What you have to do:
If a line in the data below includes the string "Order", please return a copy of it.
==============================
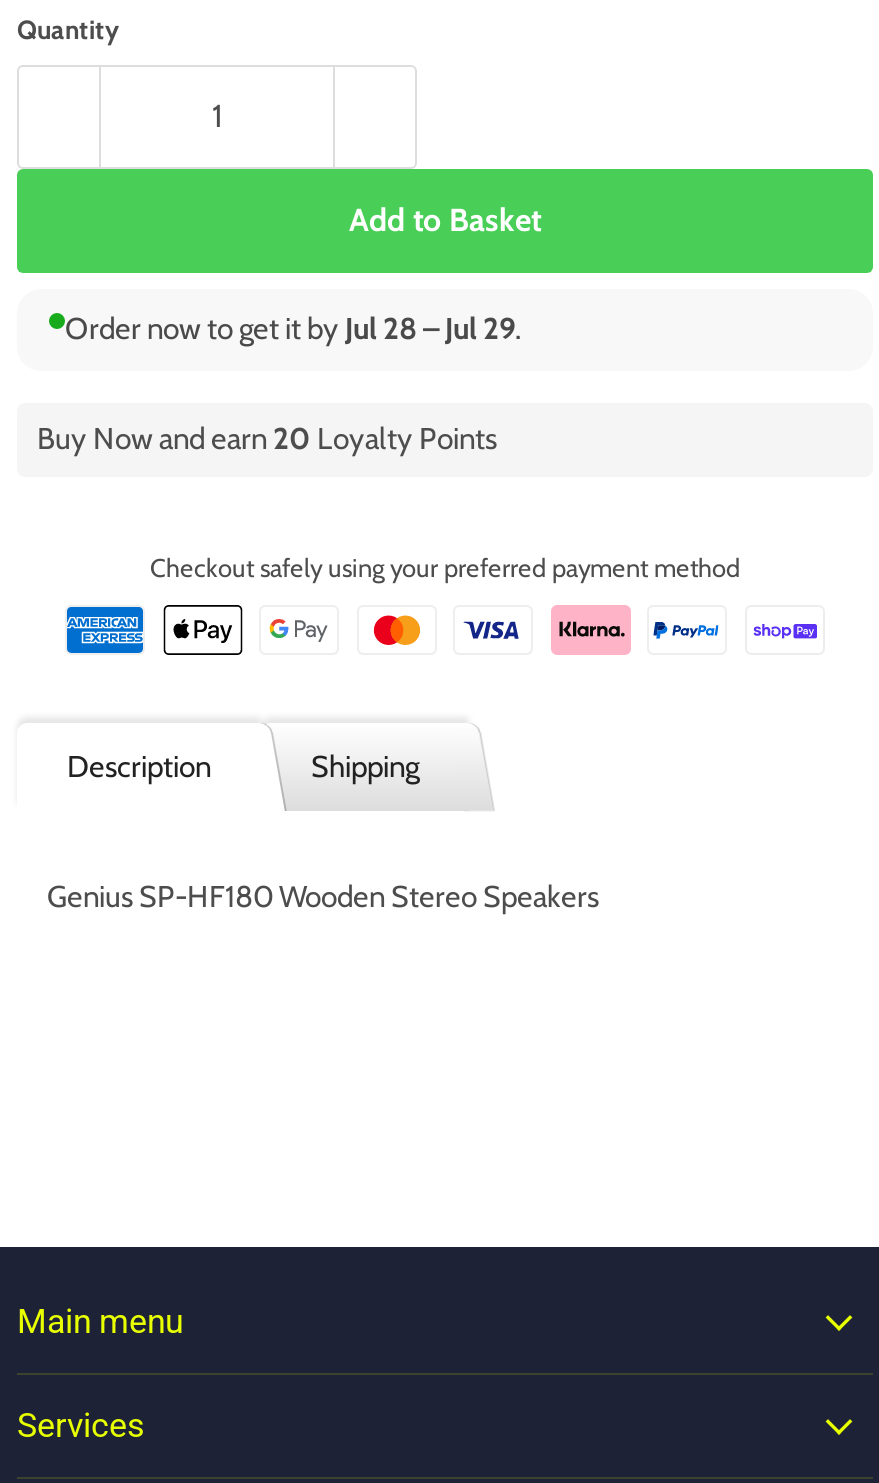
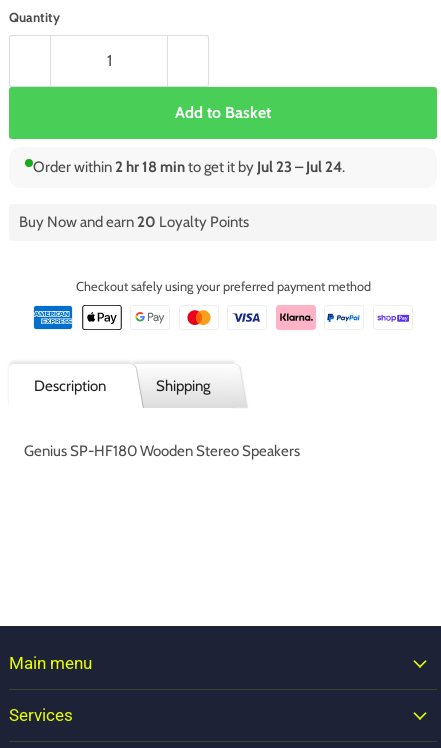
- Order now to get it by Jul 28 – Jul 29.
+ Order within 2 hr 18 minto get it by Jul 23 – Jul 24.
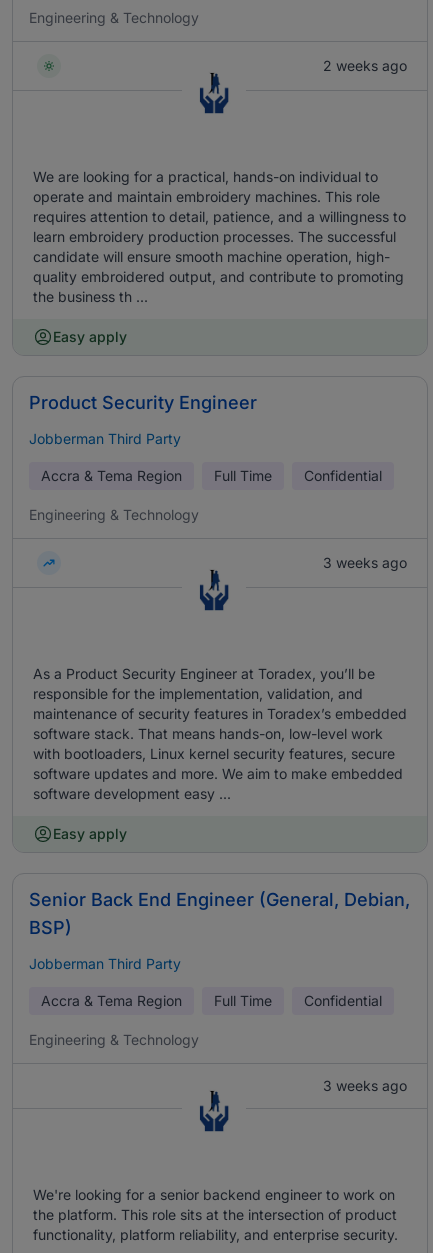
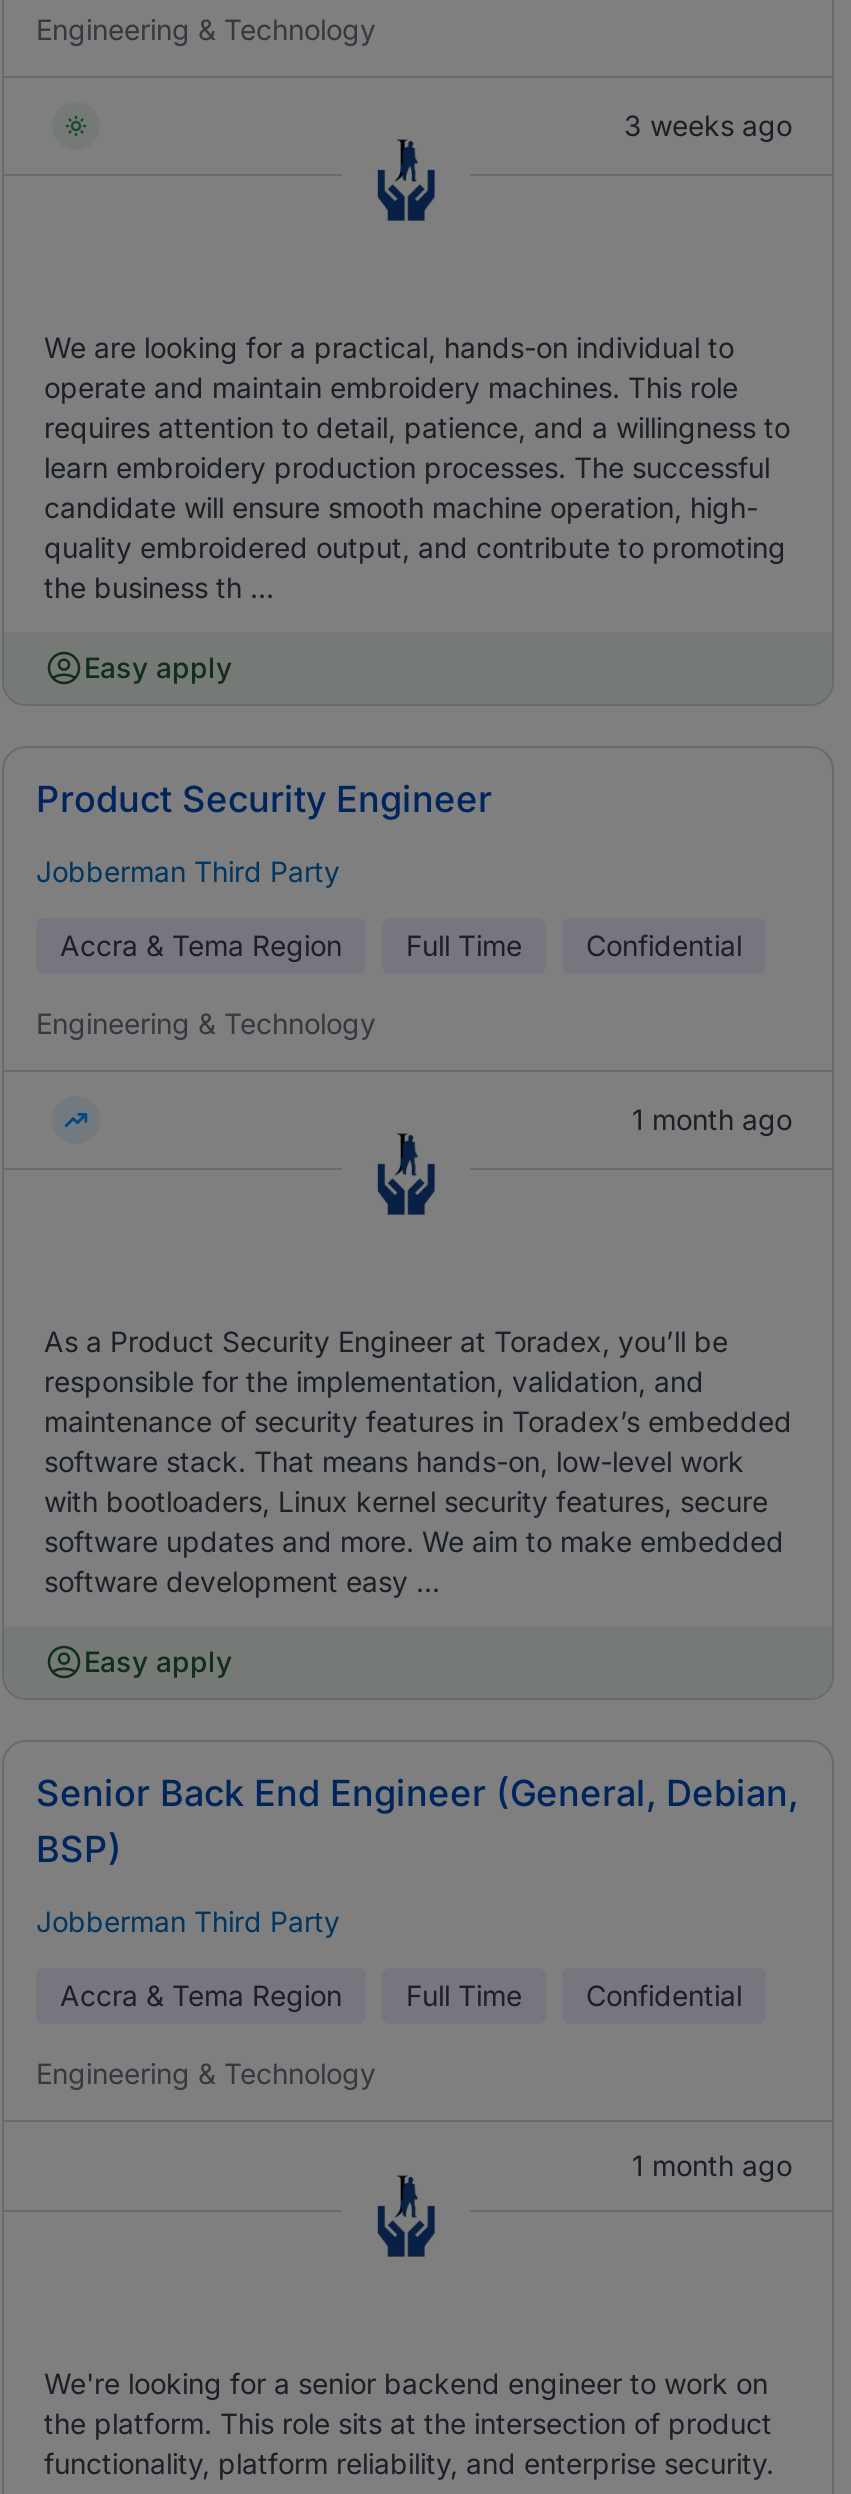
- 2 weeks ago
+ 3 weeks ago

- 3 weeks ago
+ 1 month ago

- 3 weeks ago
+ 1 month ago
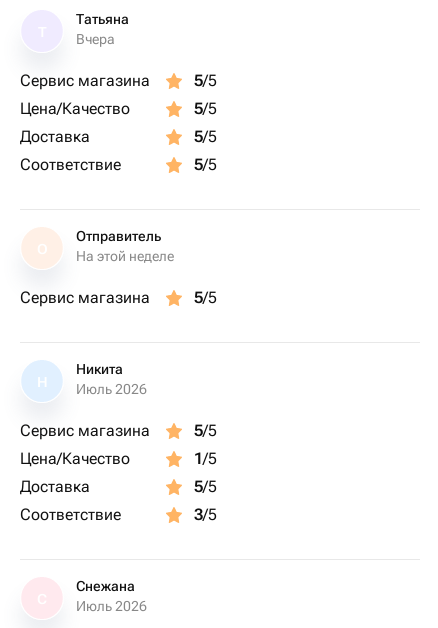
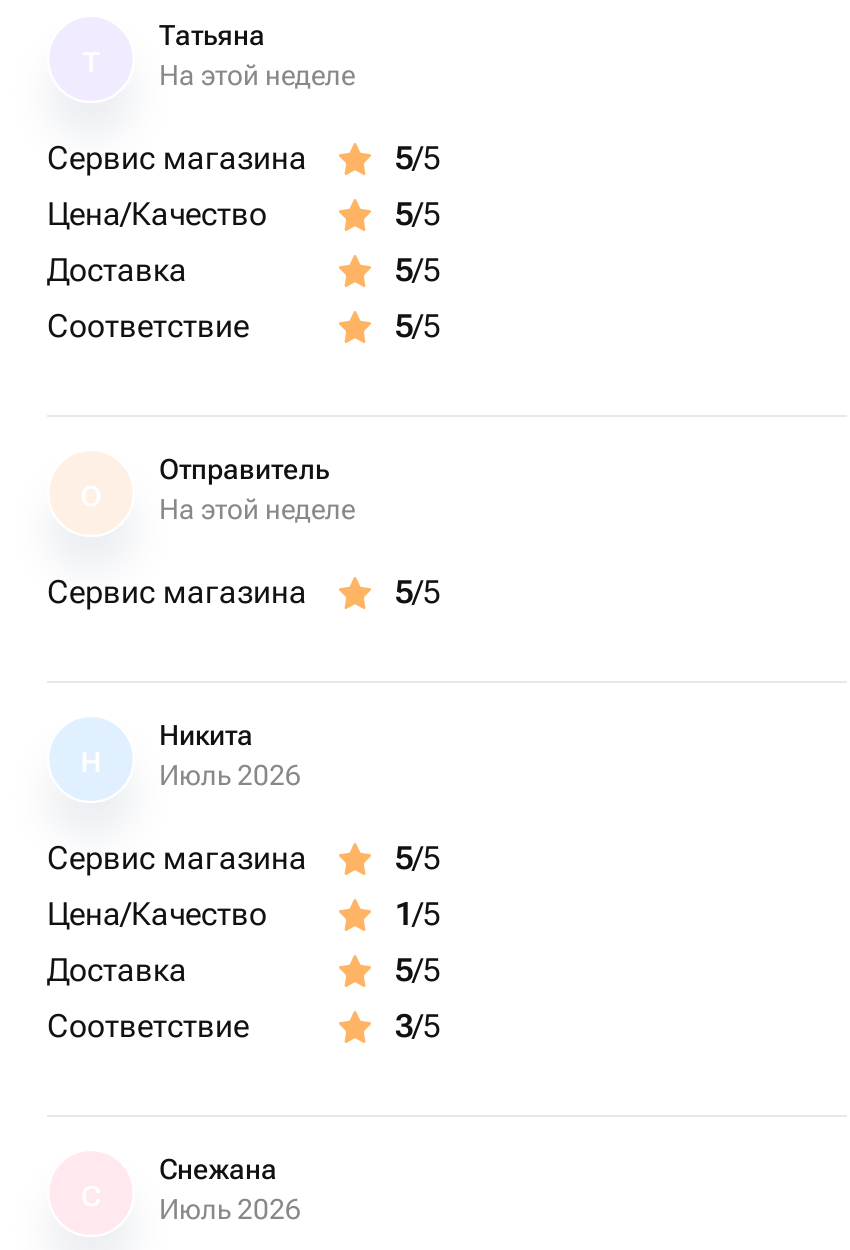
- Вчера
+ На этой неделе
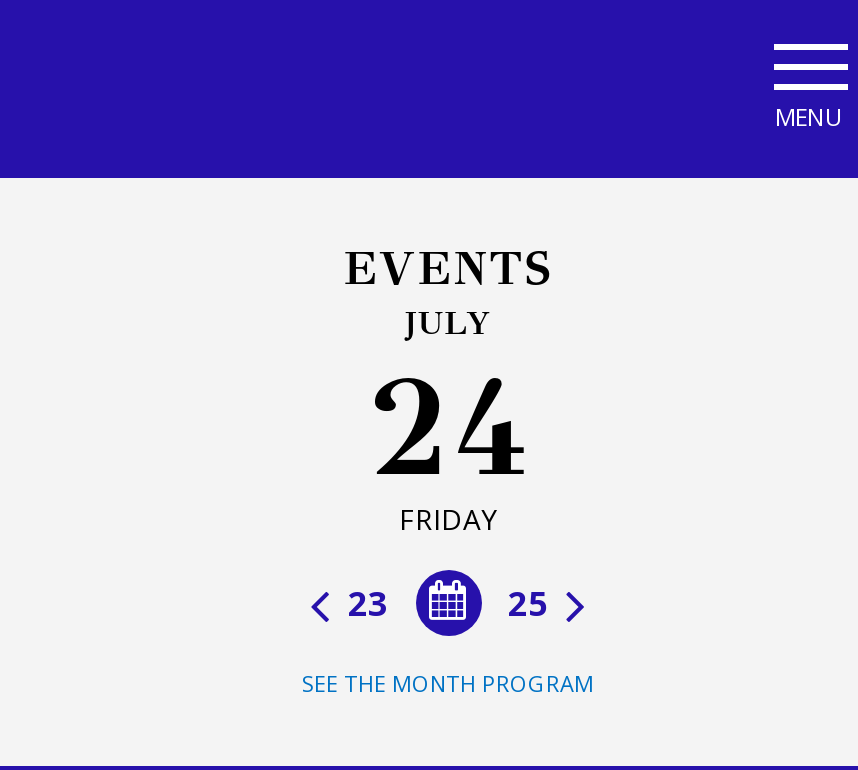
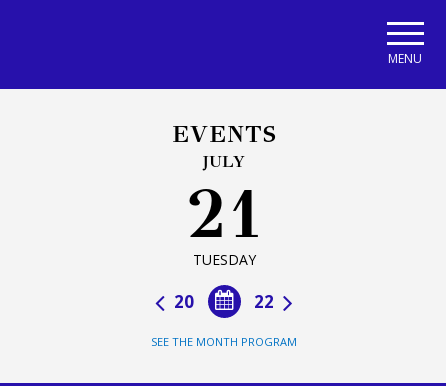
- 24
- FRIDAY
+ 21
+ TUESDAY

- 25
- 23
+ 22
+ 20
==============================
Output for this exercise:
- Order now to get it by Jul 28 – Jul 29.
+ Order within 2 hr 18 minto get it by Jul 23 – Jul 24.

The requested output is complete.